NAME
FindBin::libs - Locate and 'use lib' directories along the path of $FindBin::Bin to automate locating modules. Uses File::Spec and Cwd's abs_path to accomodate multiple O/S and redundant symlinks.
SYNOPSIS
# search up $FindBin::Bin looking for ./lib directories
# and "use lib" them.
use FindBin::libs;
# same as above with explicit defaults.
use FindBin::libs qw( base=lib use noexport noprint );
# print the lib dir's before using them.
use FindBin::libs qw( print );
# find and use lib "altlib" dir's
use FindBin::libs qw( base=altlib );
# skip "use lib", export "@altlib" instead.

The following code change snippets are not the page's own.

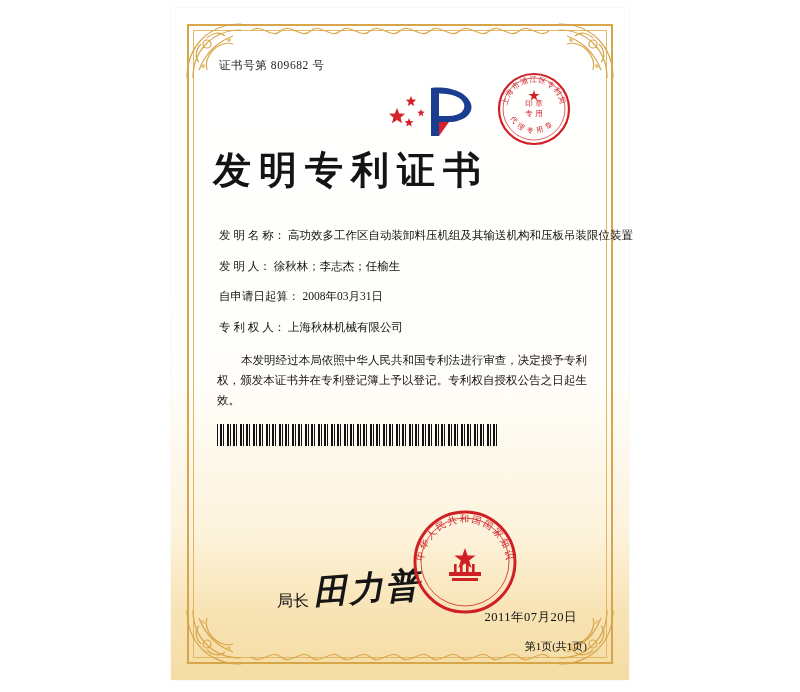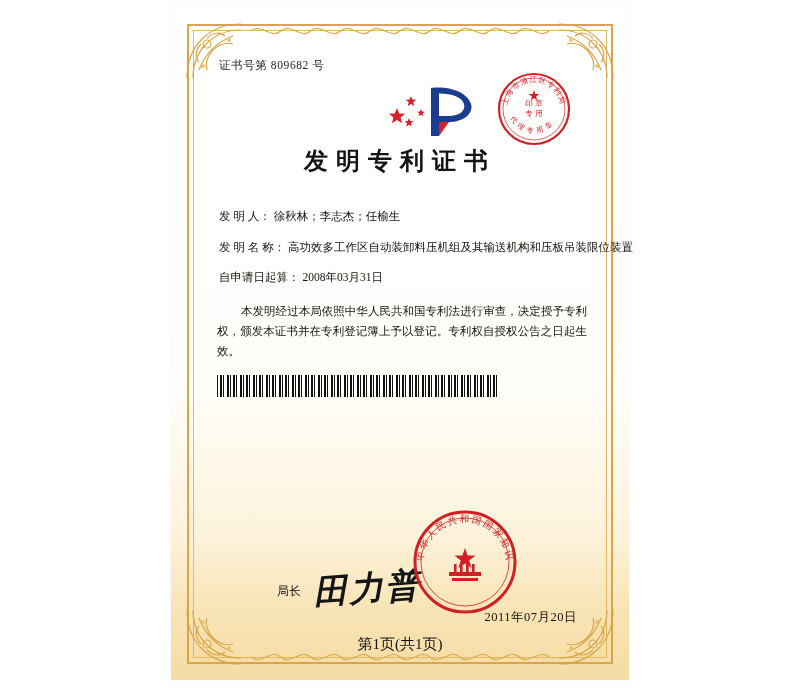--- a/index.html
+++ b/index.html
@@ -92,25 +92,24 @@
   }
   
   .seal-top {
     position: absolute;
     right: 14px;
     top: 12px;
     width: 78px;
     height: 78px;
   }
   .title {
-    text-align: center;
     margin-top: 72px;
     font-family: "DejaVu Serif", serif;
     font-weight: bold;
-    font-size: 24px;
+    font-size: 38px;
     letter-spacing: 8px;
     color: #141414;
   }
   .fields {
     margin-top: 32px;
     padding-left: 6px;
   }
   .field {
     font-family: "Liberation Serif", serif;
     font-size: 11.5px;
@@ -149,23 +148,23 @@
   .sign-row {
     position: absolute;
     left: 4px;
     right: 4px;
     bottom: 36px;
     height: 78px;
   }
   .sign-label {
     position: absolute;
     left: 60px;
-    bottom: 14px;
-    font-family: "Liberation Serif", serif;
-    font-size: 12px;
+    bottom: 2px;
+    font-family: "Liberation Serif", serif;
+    font-size: 16px;
     color: #111;
   }
   .sign-script {
     position: absolute;
     left: 96px;
     bottom: 2px;
     font-family: "DejaVu Serif", serif;
     font-size: 34px;
     font-weight: bold;
     font-style: italic;
@@ -187,23 +186,23 @@
     font-family: "Liberation Serif", serif;
     font-size: 12.5px;
     color: #111;
     letter-spacing: 0.5px;
   }
   .page-footer {
     position: absolute;
     left: 0;
     right: 0;
     bottom: -4px;
-    text-align: center;
-    font-family: "Liberation Serif", serif;
-    font-size: 15px;
+    text-align: right;
+    font-family: "Liberation Serif", serif;
+    font-size: 11px;
     color: #111;
   }
 </style>
 </head>
 <body>
 
 <div class="page">
 
   <div class="sheet">
 
@@ -333,30 +332,34 @@
           <text x="39" y="36" text-anchor="middle" font-family="DejaVu Serif, serif" font-size="7.6" fill="#cf2026">印 章</text>
           <text x="39" y="46" text-anchor="middle" font-family="DejaVu Serif, serif" font-size="7.6" fill="#cf2026">专 用</text>
           <polygon points="39,20 40.3,24 44.5,24 41.1,26.6 42.3,30.6 39,28.1 35.7,30.6 36.9,26.6 33.5,24 37.7,24" fill="#cf2026"></polygon>
         </svg>
       </div>
 
       <div class="title">发明专利证书</div>
 
       <div class="fields">
         <div class="field">
+          <span class="lbl">发 明 名 称：</span>
+          <span class="val">高功效多工作区自动装卸料压机组及其输送机构和压板吊装限位装置</span>
+        </div>
+        <div class="field">
           <span class="lbl">发  明  人：</span>
           <span class="val">徐秋林；李志杰；任榆生</span>
-        </div>
-        <div class="field">
-          <span class="lbl">发 明 名 称：</span>
-          <span class="val">高功效多工作区自动装卸料压机组及其输送机构和压板吊装限位装置</span>
         </div>
         <div class="field">
           <span class="lbl">自申请日起算：</span>
           <span class="val">2008年03月31日</span>
+        </div>
+        <div class="field">
+          <span class="lbl">专  利  权  人：</span>
+          <span class="val">上海秋林机械有限公司</span>
         </div>
       </div>
 
       <p class="para">本发明经过本局依照中华人民共和国专利法进行审查，决定授予专利权，颁发本证书并在专利登记簿上予以登记。专利权自授权公告之日起生效。</p>
 
       <div class="barcode"></div>
 
       <div class="sign-row">
         <div class="sign-label">局长</div>
         <div class="sign-script">田力普</div>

use FindBin::libs qw( base=altlib export );
# find altlib directories, use lib them and export @mylibs
use FindBin::libs qw( base=altlib export=mylibs use );
# "export" defaults to "nouse", these two are identical:
use FindBin::libs qw( export nouse );
use FindBin::libs qw( export );
# use and export are not exclusive:
use FindBin::libs qw( use export ); # do both
use FindBin::libs qw( nouse noexport print ); # print only
use FindBin::libs qw( nouse noexport ); # do nothting at all
# print a few interesting messages about the
# items found.
use FindBinlibs qw( verbose );
# turn on a breakpoint after the args are prcoessed, before
# any search/export/use lib is handled.
use FindBin::libs qw( debug );
DESCRIPTION
General Use
This module will locate directories along the path to $FindBin::Bin and "use lib" or export an array of the directories found. The default is to locate "lib" directories and "use lib" them without printing the list. The basename searched for can be changed via 'base=name' so that
use FindBin::libs qw( base=altlib );
will search for directories named "altlib" and "use lib" them.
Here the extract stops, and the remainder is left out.